Task item => Give all the lines below again, exactly, with no pictures.

Data to use =>
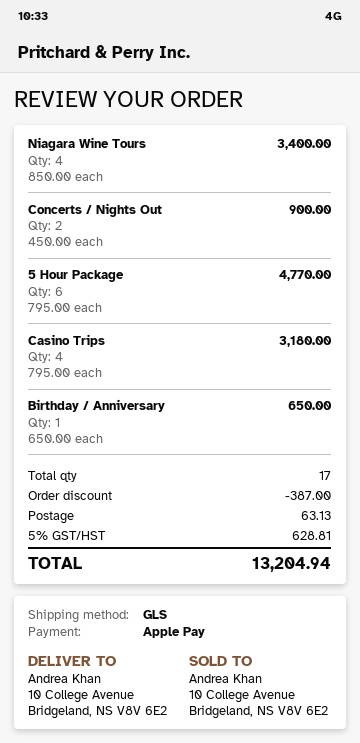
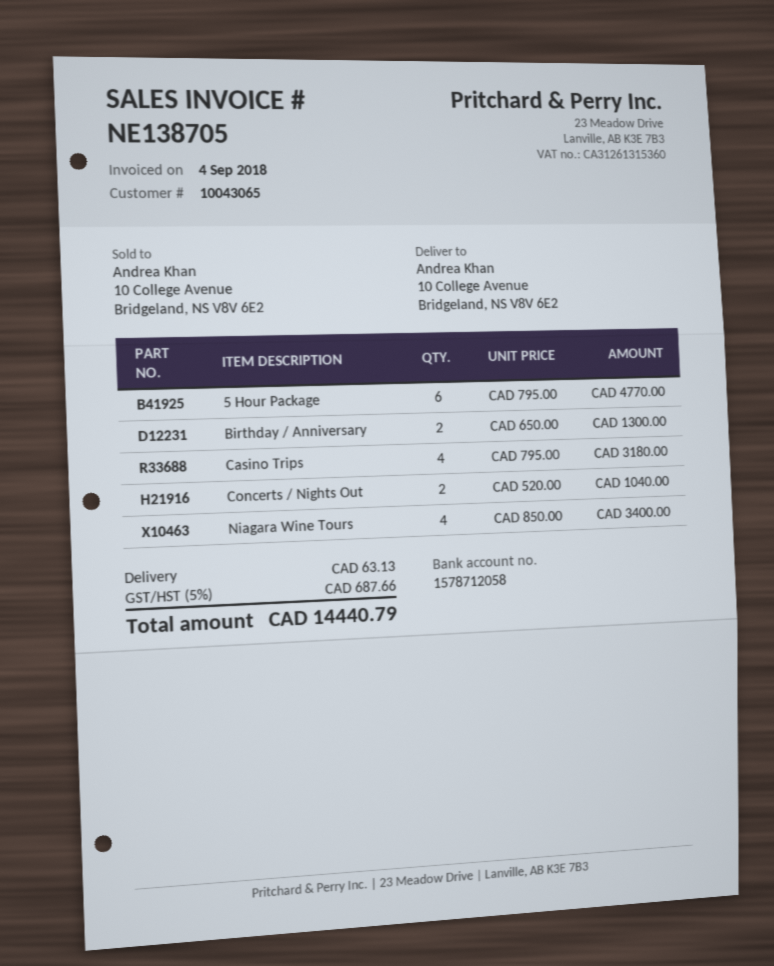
Concerts / Nights Out: 2 x 450.00 = 900.00 -> 2 x 520.00 = 1040.00
Birthday / Anniversary: 1 x 650.00 = 650.00 -> 2 x 650.00 = 1300.00
discount: 387.00 -> none
tax: 5% = 628.81 -> 5% = 687.66
total: 13204.94 -> 14440.79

The answer =>
Concerts / Nights Out: 2 x 450.00 = 900.00 -> 2 x 520.00 = 1040.00
Birthday / Anniversary: 1 x 650.00 = 650.00 -> 2 x 650.00 = 1300.00
discount: 387.00 -> none
tax: 5% = 628.81 -> 5% = 687.66
total: 13204.94 -> 14440.79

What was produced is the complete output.